*The task*:
Read through the lines below and copy the ones holding the string "number".

____

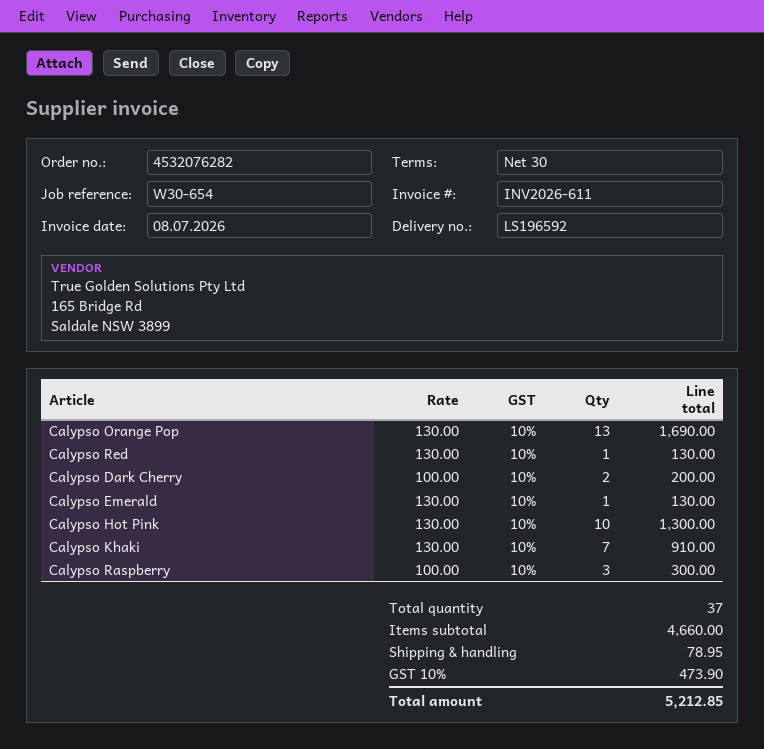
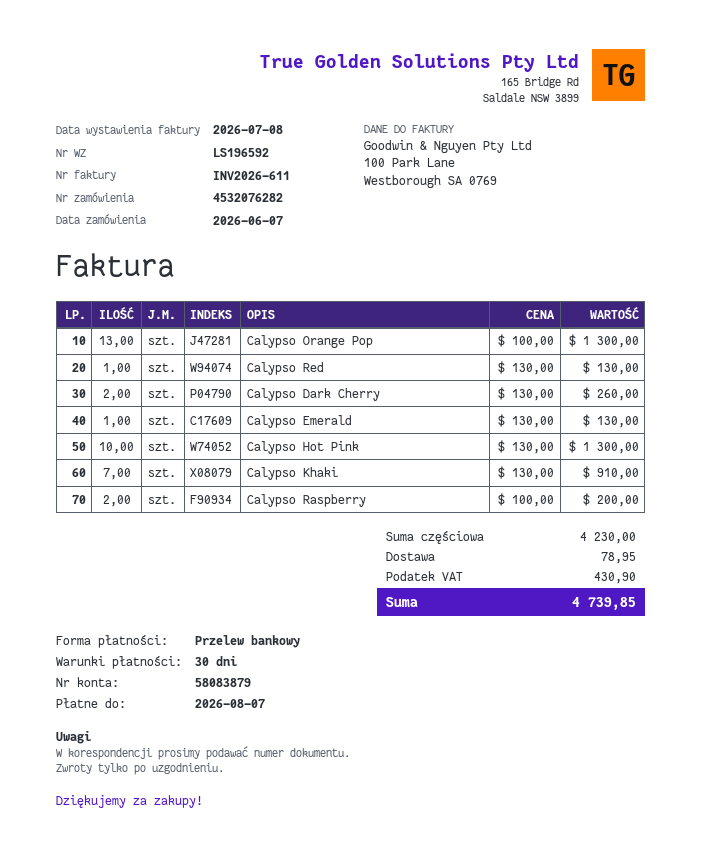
Calypso Orange Pop: 13 x 130.00 = 1690.00 -> 13 x 100.00 = 1300.00
Calypso Dark Cherry: 2 x 100.00 = 200.00 -> 2 x 130.00 = 260.00
Calypso Raspberry: 3 x 100.00 = 300.00 -> 2 x 100.00 = 200.00
subtotal: 4660.00 -> 4230.00
tax: 473.90 -> 430.90
total: 5212.85 -> 4739.85

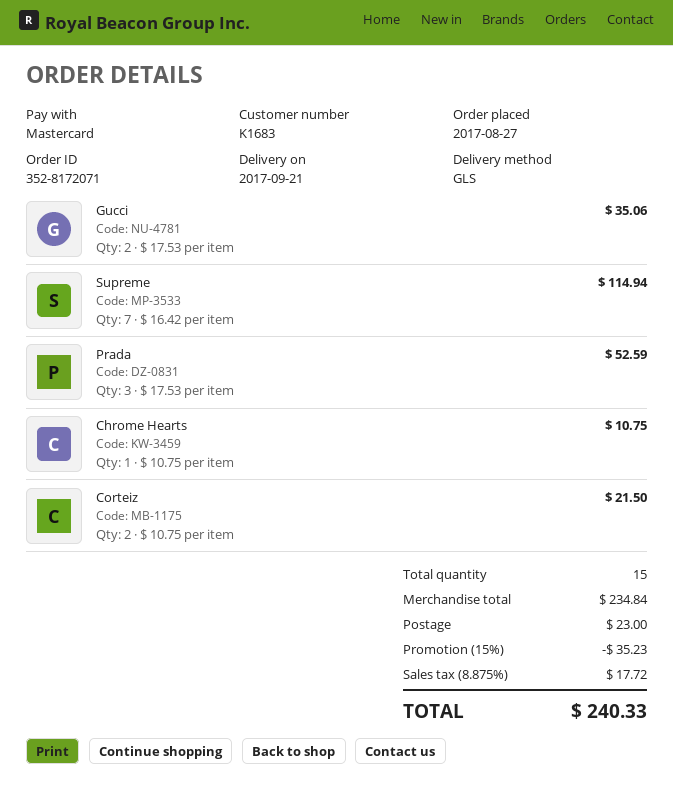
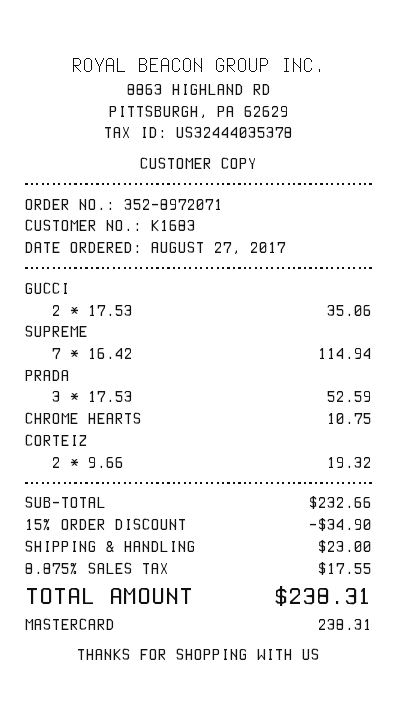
order number: 352-8172071 -> 352-8972071
Corteiz: 2 x 10.75 = 21.50 -> 2 x 9.66 = 19.32
subtotal: 234.84 -> 232.66
discount: 15% = 35.23 -> 15% = 34.90
tax: 8.875% = 17.72 -> 8.875% = 17.55
total: 240.33 -> 238.31

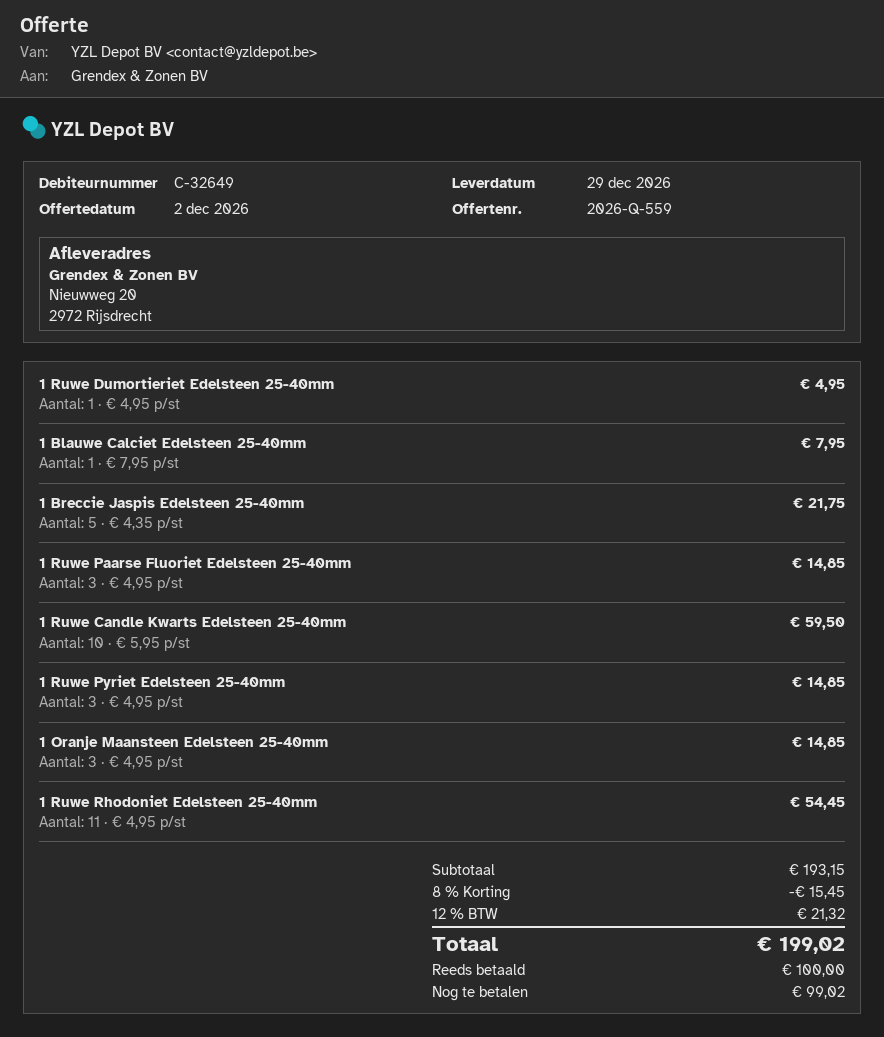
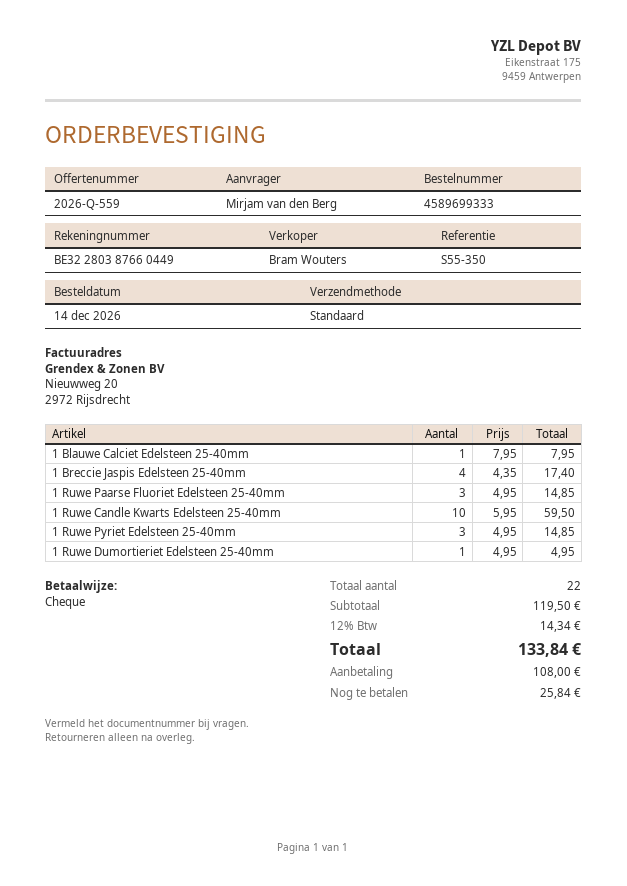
1 Breccie Jaspis Edelsteen 25-40mm: 5 x 4.35 = 21.75 -> 4 x 4.35 = 17.40
1 Oranje Maansteen Edelsteen 25-40mm: 3 x 4.95 = 14.85 -> none
1 Ruwe Rhodoniet Edelsteen 25-40mm: 11 x 4.95 = 54.45 -> none
subtotal: 193.15 -> 119.50
discount: 8% = 15.45 -> none
tax: 12% = 21.32 -> 12% = 14.34
total: 199.02 -> 133.84
deposit: 100.00 -> 108.00
balance: 99.02 -> 25.84

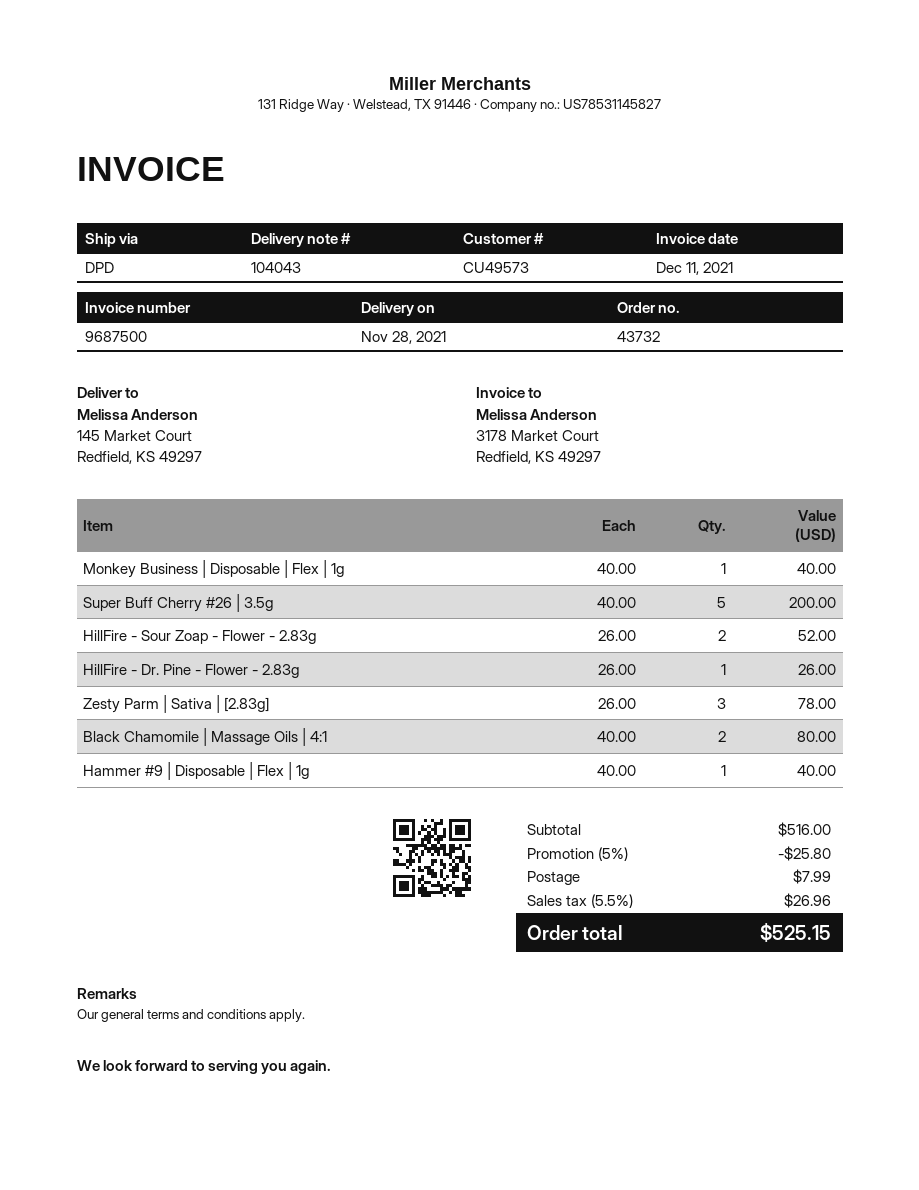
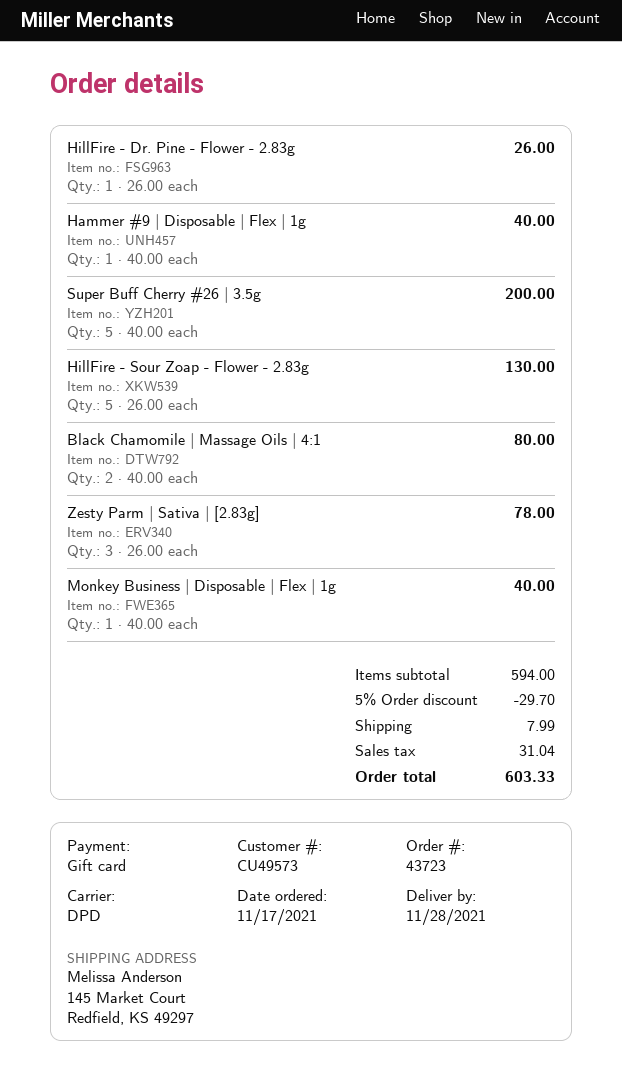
order number: 43732 -> 43723
HillFire - Sour Zoap - Flower - 2.83g: 2 x 26.00 = 52.00 -> 5 x 26.00 = 130.00
subtotal: 516.00 -> 594.00
discount: 5% = 25.80 -> 5% = 29.70
tax: 26.96 -> 31.04
total: 525.15 -> 603.33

____

*Output for this task*:
order number: 352-8172071 -> 352-8972071
order number: 43732 -> 43723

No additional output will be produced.